Your assignment:
Return the listing exactly, please; no pictures.

--- Given records Enclosed Below ---

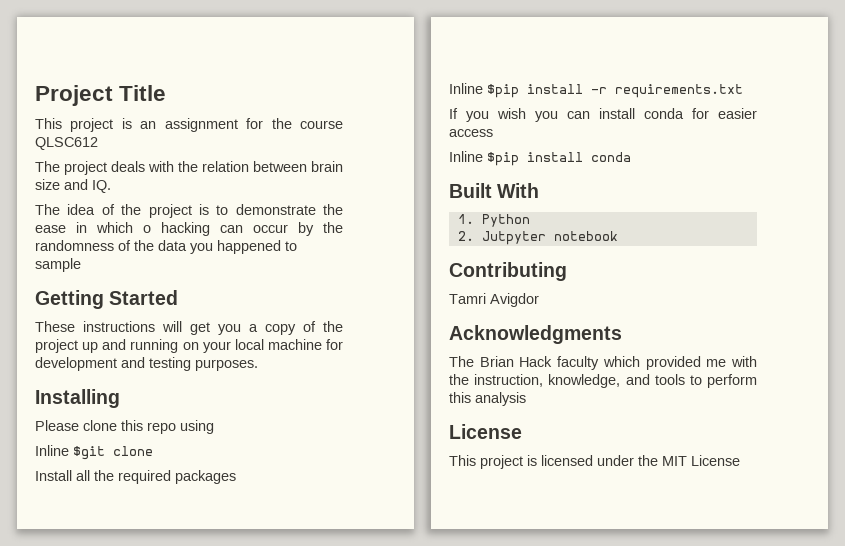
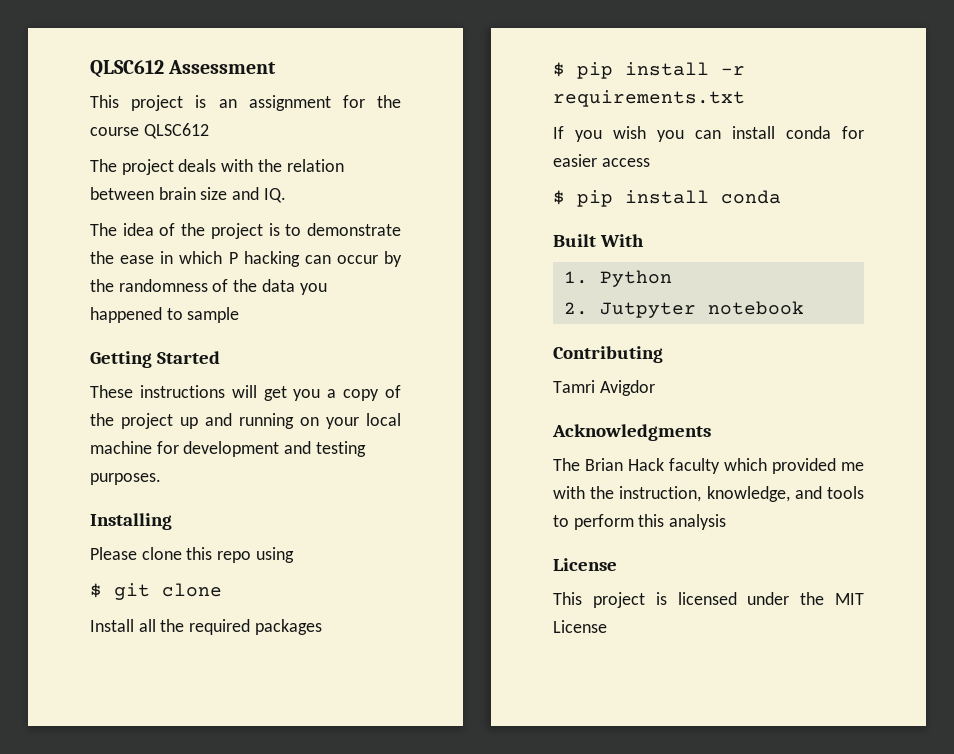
- Project Title
+ QLSC612 Assessment
- The idea of the project is to demonstrate the ease in which o hacking can occur by the randomness of the data you happened to sample
+ The idea of the project is to demonstrate the ease in which P hacking can occur by the randomness of the data you happened to sample
- Inline $git clone
+ $ git clone
- Inline $pip install -r requirements.txt
+ $ pip install -r requirements.txt
- Inline $pip install conda
+ $ pip install conda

--- End of Enclosed Given records ---

Solution to the problem:
- Project Title
+ QLSC612 Assessment
- The idea of the project is to demonstrate the ease in which o hacking can occur by the randomness of the data you happened to sample
+ The idea of the project is to demonstrate the ease in which P hacking can occur by the randomness of the data you happened to sample
- Inline $git clone
+ $ git clone
- Inline $pip install -r requirements.txt
+ $ pip install -r requirements.txt
- Inline $pip install conda
+ $ pip install conda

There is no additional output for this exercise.